◆ Problem to work on ◆
Beneath this task are records; print exactly the stretch of them from the line with "(131, 361) none" through the line with "(947, 213) none", both ends included.

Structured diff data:

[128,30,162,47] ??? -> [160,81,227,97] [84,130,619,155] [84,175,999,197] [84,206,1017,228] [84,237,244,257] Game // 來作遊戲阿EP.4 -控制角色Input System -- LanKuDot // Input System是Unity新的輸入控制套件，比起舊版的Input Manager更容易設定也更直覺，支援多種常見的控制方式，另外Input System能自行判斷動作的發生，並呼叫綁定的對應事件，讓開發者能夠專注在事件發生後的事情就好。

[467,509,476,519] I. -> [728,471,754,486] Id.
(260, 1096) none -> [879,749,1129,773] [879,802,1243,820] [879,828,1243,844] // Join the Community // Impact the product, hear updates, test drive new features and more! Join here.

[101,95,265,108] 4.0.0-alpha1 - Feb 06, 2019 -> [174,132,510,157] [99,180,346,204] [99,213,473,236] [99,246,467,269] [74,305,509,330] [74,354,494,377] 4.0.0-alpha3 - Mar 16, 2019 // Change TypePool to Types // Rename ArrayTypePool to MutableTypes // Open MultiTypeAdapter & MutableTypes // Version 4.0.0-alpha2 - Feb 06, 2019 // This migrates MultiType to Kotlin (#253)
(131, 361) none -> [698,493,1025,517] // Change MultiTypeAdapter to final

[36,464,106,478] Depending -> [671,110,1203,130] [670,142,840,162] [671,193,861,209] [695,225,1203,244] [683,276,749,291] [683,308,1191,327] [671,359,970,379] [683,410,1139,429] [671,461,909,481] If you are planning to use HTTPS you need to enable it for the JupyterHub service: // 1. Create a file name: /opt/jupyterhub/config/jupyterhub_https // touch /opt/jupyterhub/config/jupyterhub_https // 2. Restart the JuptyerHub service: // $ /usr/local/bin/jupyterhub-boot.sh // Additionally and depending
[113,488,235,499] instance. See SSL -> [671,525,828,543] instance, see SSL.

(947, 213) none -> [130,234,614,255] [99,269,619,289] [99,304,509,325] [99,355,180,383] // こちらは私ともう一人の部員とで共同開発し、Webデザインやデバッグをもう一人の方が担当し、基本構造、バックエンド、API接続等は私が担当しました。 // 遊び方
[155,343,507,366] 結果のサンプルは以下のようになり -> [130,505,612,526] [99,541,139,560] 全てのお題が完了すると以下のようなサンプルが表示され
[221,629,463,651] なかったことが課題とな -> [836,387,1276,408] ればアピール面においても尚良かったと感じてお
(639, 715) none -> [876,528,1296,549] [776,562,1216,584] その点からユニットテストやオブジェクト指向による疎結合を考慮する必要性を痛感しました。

◆ Answer to this task ◆
(131, 361) none -> [698,493,1025,517] // Change MultiTypeAdapter to final

[36,464,106,478] Depending -> [671,110,1203,130] [670,142,840,162] [671,193,861,209] [695,225,1203,244] [683,276,749,291] [683,308,1191,327] [671,359,970,379] [683,410,1139,429] [671,461,909,481] If you are planning to use HTTPS you need to enable it for the JupyterHub service: // 1. Create a file name: /opt/jupyterhub/config/jupyterhub_https // touch /opt/jupyterhub/config/jupyterhub_https // 2. Restart the JuptyerHub service: // $ /usr/local/bin/jupyterhub-boot.sh // Additionally and depending
[113,488,235,499] instance. See SSL -> [671,525,828,543] instance, see SSL.

(947, 213) none -> [130,234,614,255] [99,269,619,289] [99,304,509,325] [99,355,180,383] // こちらは私ともう一人の部員とで共同開発し、Webデザインやデバッグをもう一人の方が担当し、基本構造、バックエンド、API接続等は私が担当しました。 // 遊び方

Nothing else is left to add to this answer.